Assemble the laminations of the beam.
Now that you have your wood, it’s time to assemble the laminations of the beam. First, cut all of your laminations so that they are 1/4 inch thinner than the finished thickness of your laminated beam.
Next, lay out two laminations with their good sides together on a flat surface and glue them together using waterproof glue or clamps. Repeat this process until you have enough laminated pieces for one layer of your project.
You’ll now need to turn each layer 90 degrees to construct an “I” shape (see image 1). This will give added strength and stability during construction as well as when done building it into furniture later on down the line!
Dry fit the beam to check for proper fit.
Once you have your beam cut to size, it’s time to dry fit the beam before gluing it together. This will give you an idea of how well-built your laminated beam is going to be.
To dry fit your laminated beam:
- Dry fit each piece in turn and check for symmetry. If one side is higher than the other or if there are gaps between laminations, then these pieces need more sanding/sanding down until they’re level with one another and every joint is flush with each other.
- Check for gaps between laminations and the top of the beam (between bottom layer), sides of the beam (between middle layers) and bottom layer). These can be filled in using pieces of thin wood held together by screws on either side so that when tightened up against each other, they act like glue between layers of paper towel or toilet paper tubes wrapped around each individual layer before being glued together into one solid piece.
Generously apply a waterproof wood glue to the laminations being careful not to get glue on the top of the beam where it will show.
Generously apply a waterproof wood glue to the laminations being careful not to get glue on the top of the beam where it will show. Make sure you apply enough glue.
Apply pressure with your hands, gently and firmly working your way down the length of the beam until all sections have been joined, removing any excess glue that squeezes out with a damp cloth.
- Apply pressure with your hands, gently and firmly working your way down the length of the beam until all sections have been joined, removing any excess glue that squeezes out with a damp cloth.
Clamp or tape, in place, until set or dried according to manufacturers instructions.
- Clamp or tape, in place, until set or dried according to manufacturers instructions.
- Clamp or tape to prevent warping.
- Clamp or tape to prevent movement (especially during drying)
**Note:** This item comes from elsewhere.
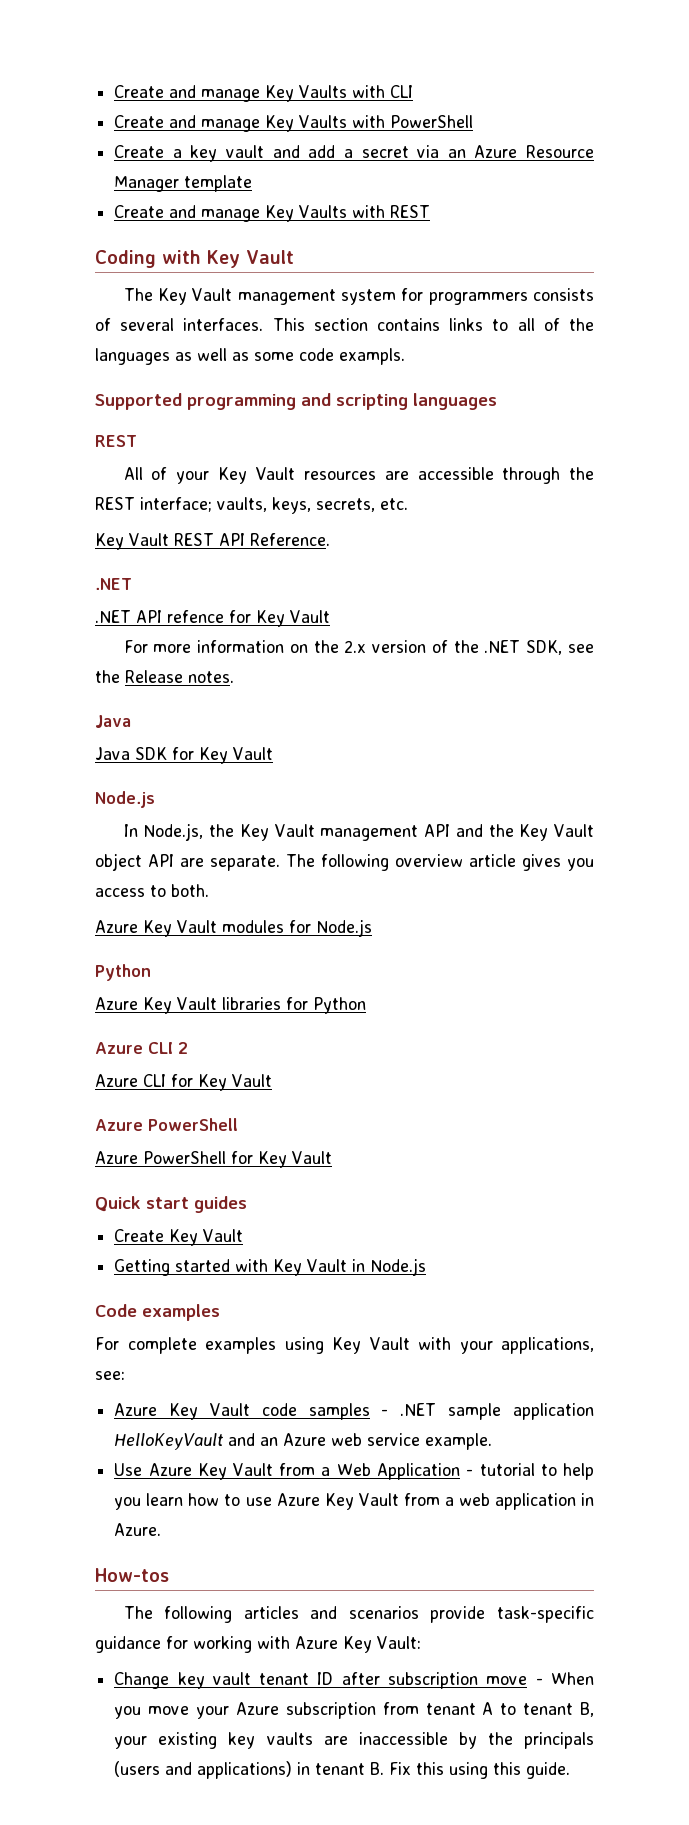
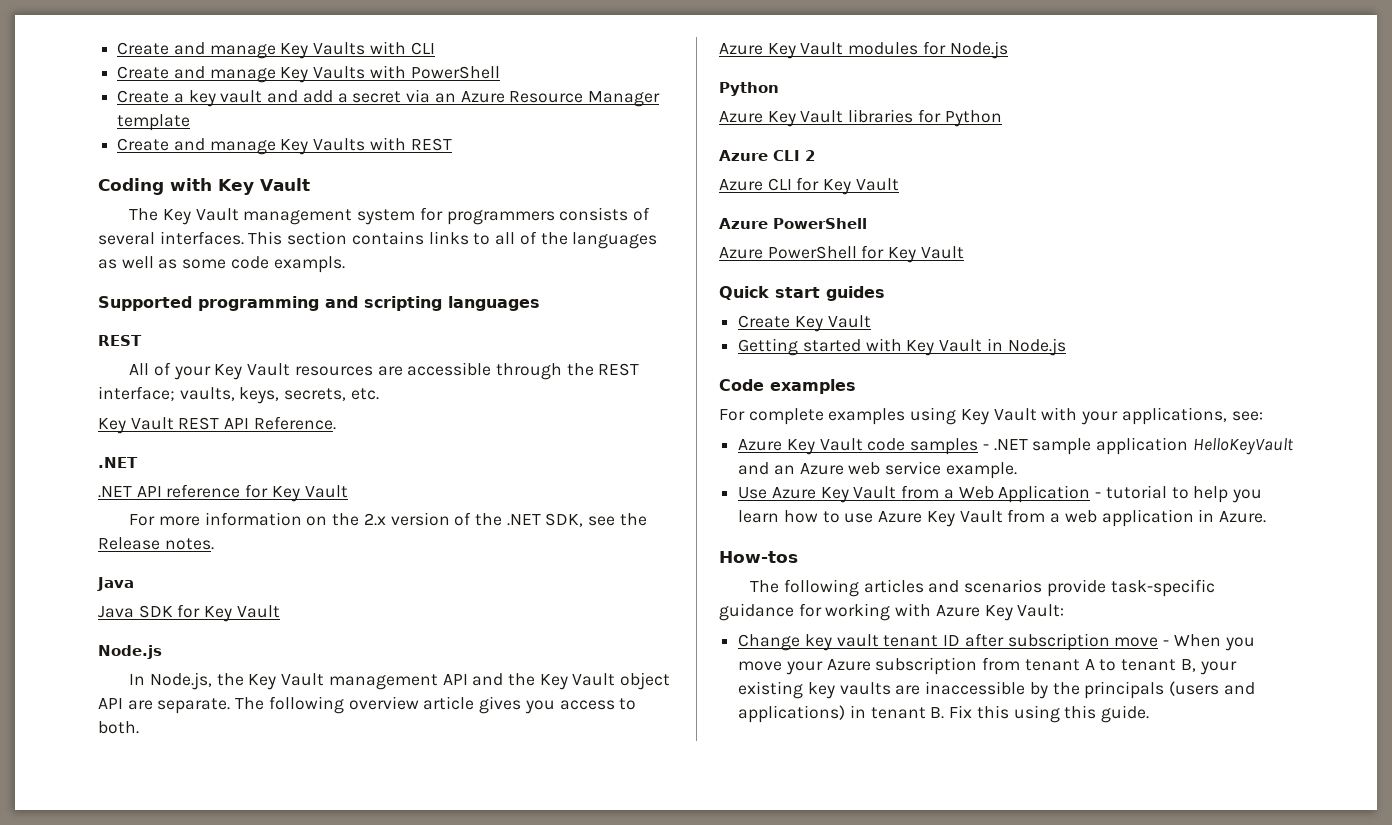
[167,610,224,623] refence -> [166,484,241,498] reference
- Clamp or tape to prevent cracking due to movement of the wet laminated beam and/or its joints (especially during drying)
Be aware that some glues may be toxic and should not come into contact with skin or eyes!
You can build your own custom laminated beam
You can build your own custom laminated beam.
If you want to build a beam that is the size and shape you want, or if you need a beam that is in a specific location, then building it yourself may be the best option for you. The most common types of wood used for beams are Douglas fir, southern yellow pine and western red cedar.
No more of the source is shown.